| DATA PROVIDED |
══════

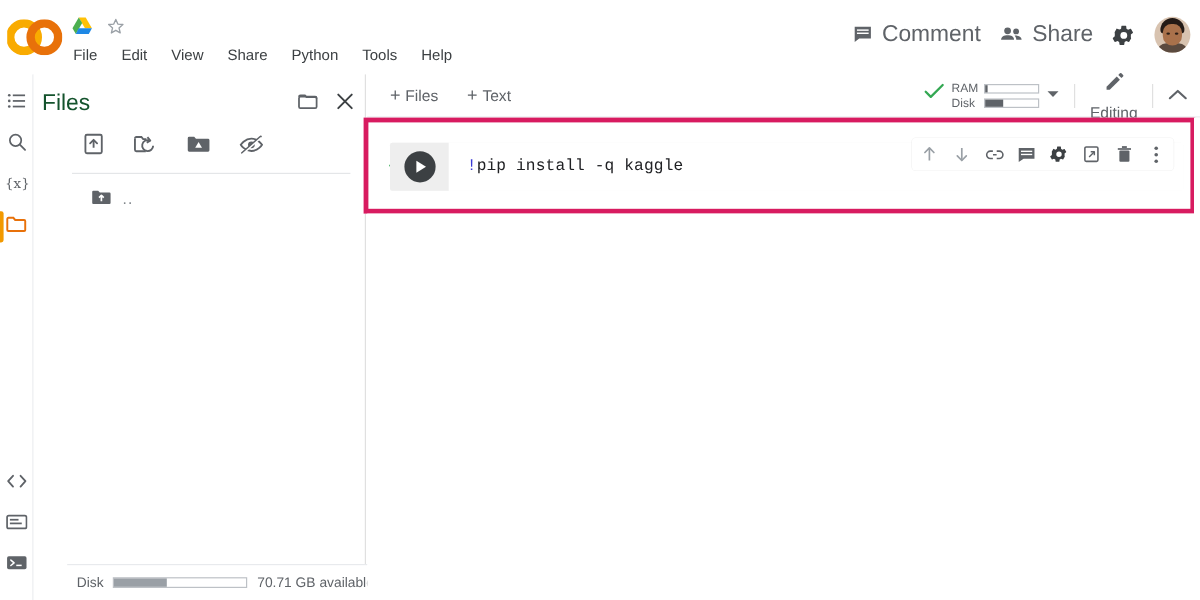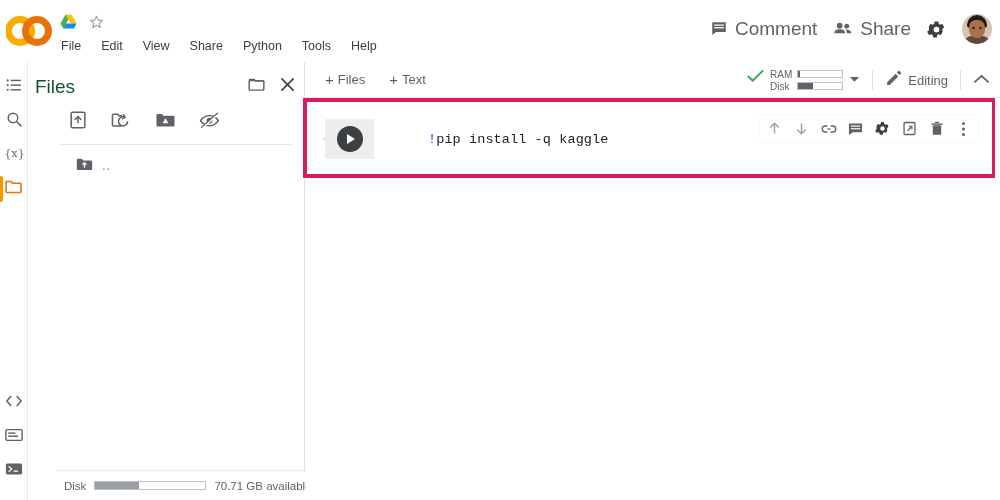--- a/index.html
+++ b/index.html
@@ -66,31 +66,31 @@
   .add-btn { display:flex; align-items:center; gap:4px; font-size:13px; color:#5f6368; margin-left:14px; cursor:default; padding:3px 5px; border-radius:3px; }
   .add-plus { font-size:15px; line-height:1; color:#5f6368; }
 
   .tb-right { position:absolute; right:6px; top:0; height:36px; display:flex; align-items:center; gap:0; }
   .res-box { display:flex; align-items:flex-start; gap:6px; padding:0 4px; cursor:default; }
   .res-grid { display:grid; grid-template-columns:auto auto; gap:1px 5px; align-items:center; }
   .res-lbl { font-size:10px; color:#5f6368; line-height:11px; text-align:left; }
   .res-bar { width:46px; height:8px; border:1px solid #bdc1c6; background:#fff; position:relative; }
   .res-fill { position:absolute; left:0; top:0; height:100%; background:#5f6368; }
   .vdiv { width:1px; height:20px; background:#e0e0e0; margin:0 8px; }
-  .edit-btn { display:flex; align-items:center; gap:6px; font-size:13px; color:#5f6368; cursor:default; padding:3px 4px; }
+  .edit-btn { display:flex; align-items:center; gap:6px; font-size:13px; color:#5f6368; cursor:default; padding:3px 4px;flex-direction:column; }
 
   
   .highlight-box { position:absolute; left:303px; top:98px; width:693px; height:80px; border:4px solid #d81b60; background:#fff; }
   .cell { position:absolute; left:10px; top:10px; width:669px; height:54px; }
   .cell-body { position:absolute; left:8px; top:7px; width:661px; height:40px; background:#f7f7f7; border-radius:2px; display:flex; align-items:stretch; }
   .run-gutter { width:49px; display:flex; align-items:center; justify-content:center; background:#eeeeee; border-radius:2px 0 0 2px; }
   .run-circle { width:26px; height:26px; border-radius:50%; background:#3c4043; display:flex; align-items:center; justify-content:center; }
   .run-tri { width:0; height:0; border-left:8px solid #ffffff; border-top:5px solid transparent; border-bottom:5px solid transparent; margin-left:3px; }
   .code-area { flex:1; background:#ffffff; display:flex; align-items:center; padding-left:15px; }
-  .code-text { font-family:"Liberation Mono","DejaVu Sans Mono",monospace; font-size:13.5px; color:#202124; letter-spacing:0.1px; white-space:pre;margin-left:39px; }
+  .code-text { font-family:"Liberation Mono","DejaVu Sans Mono",monospace; font-size:13.5px; color:#202124; letter-spacing:0.1px; white-space:pre; }
   .code-bang { color:#3b3bd6; }
 
   .status-col { position:absolute; left:3px; top:18px; width:22px; text-align:center; }
   .status-time { font-size:8.5px; color:#9aa0a6; line-height:10px; margin-top:1px; }
 
   .cell-tools { position:absolute; right:8px; top:3px; height:27px; background:#ffffff; border-radius:3px; display:flex; align-items:center; padding:0 6px; gap:10px; box-shadow:0 0 0 0.5px rgba(0,0,0,0.06); }
   .ct-ico { width:17px; height:17px; display:flex; align-items:center; justify-content:center; cursor:default; }
 
   .nb-canvas { position:absolute; left:306px; top:178px; width:694px; height:322px; background:#fff; }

══════

| REQUIREMENT |
When a line in the listing has the word "Mono", return that line.

| RESULT OF THE TASK |
-  .code-text { font-family:"Liberation Mono","DejaVu Sans Mono",monospace; font-size:13.5px; color:#202124; letter-spacing:0.1px; white-space:pre;margin-left:39px; }
+  .code-text { font-family:"Liberation Mono","DejaVu Sans Mono",monospace; font-size:13.5px; color:#202124; letter-spacing:0.1px; white-space:pre; }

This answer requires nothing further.